Task objective: Please output the line containing "html: none ->" and all lines that follow it in the data below, exactly, with no pictures.

(Stored dataset items)
________________________

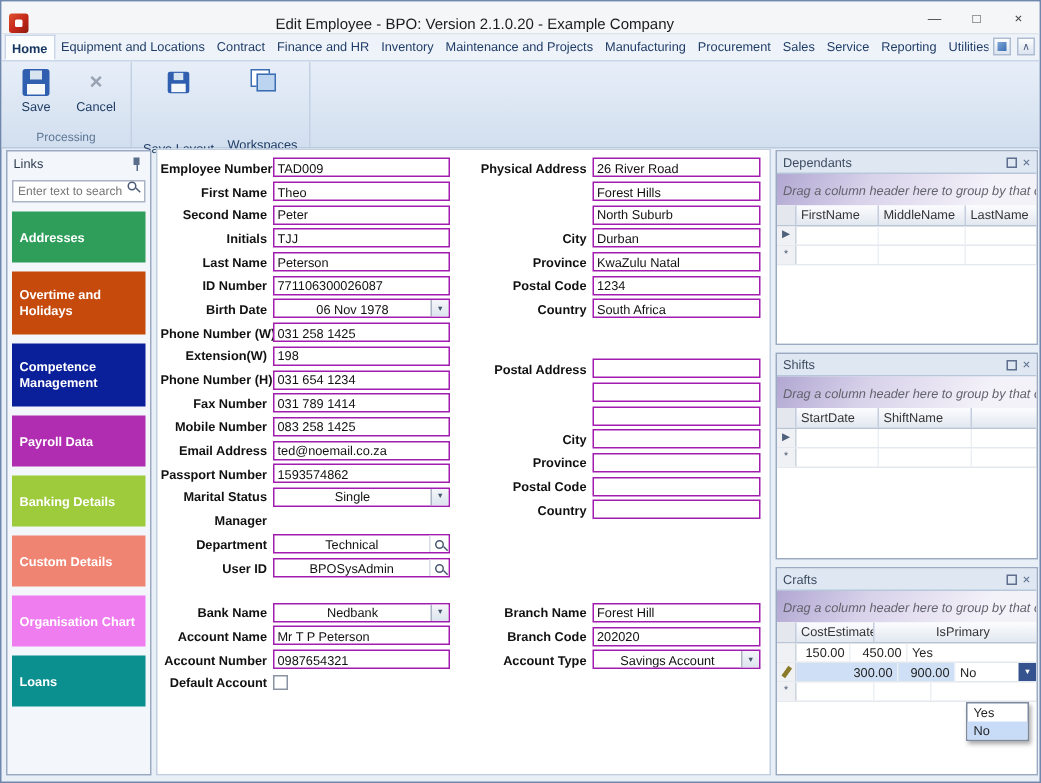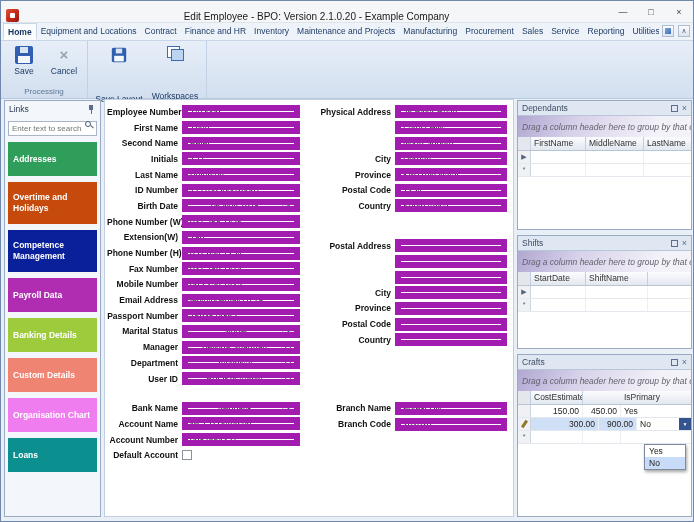"TAD009" .finput { border: 6px solid #a21caf -> 1px solid #a21caf }
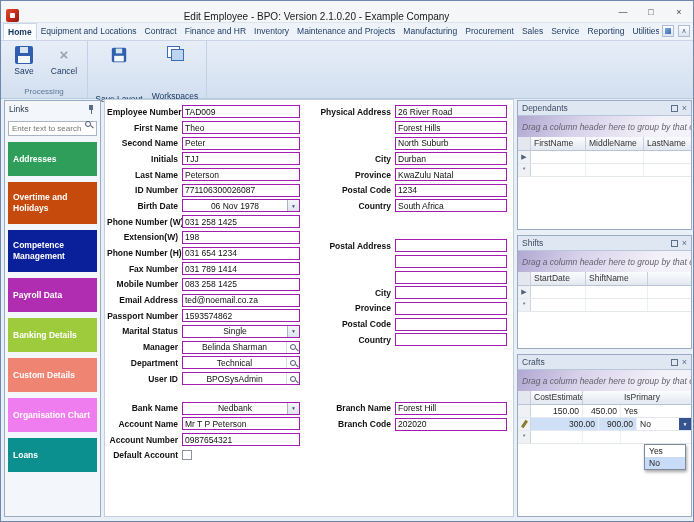"Shifts" div.dock-panel { height: 114px -> 138px }
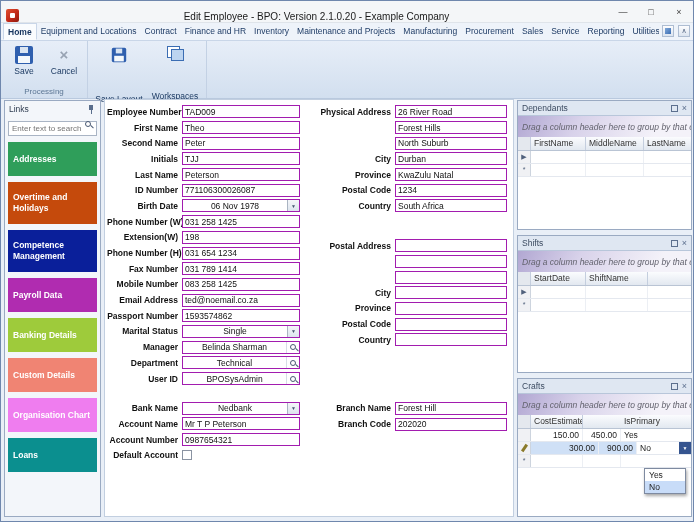"Belinda Sharman" div.finput { html: <div> <span>Belinda Sharman</span> <span> <span></span> </span> </div> -> none }
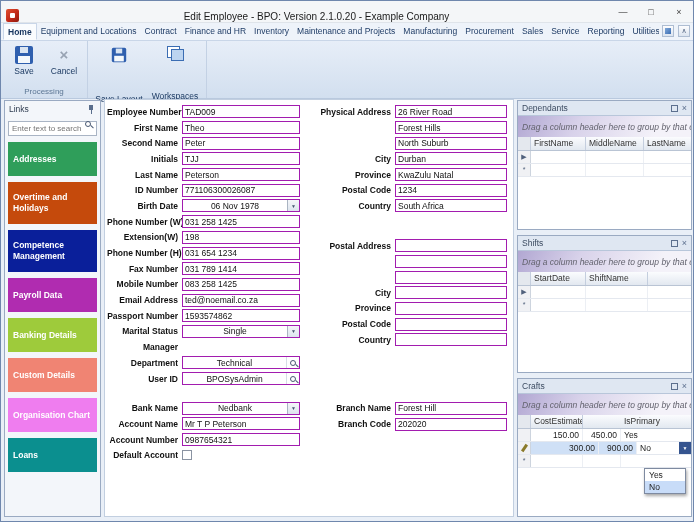"Account Type" div.frow { html: none -> <div> <label>Account Type</label> <div> <span>Savings Account</span> <span>▼</span> </div> </div> }
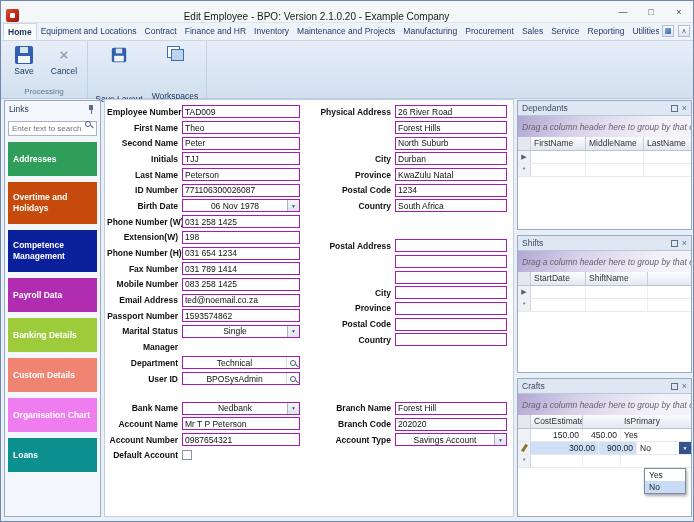"150.00" span.gc { width: 52px -> 36px }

________________________

Exercise result:
"Account Type" div.frow { html: none -> <div> <label>Account Type</label> <div> <span>Savings Account</span> <span>▼</span> </div> </div> }
"150.00" span.gc { width: 52px -> 36px }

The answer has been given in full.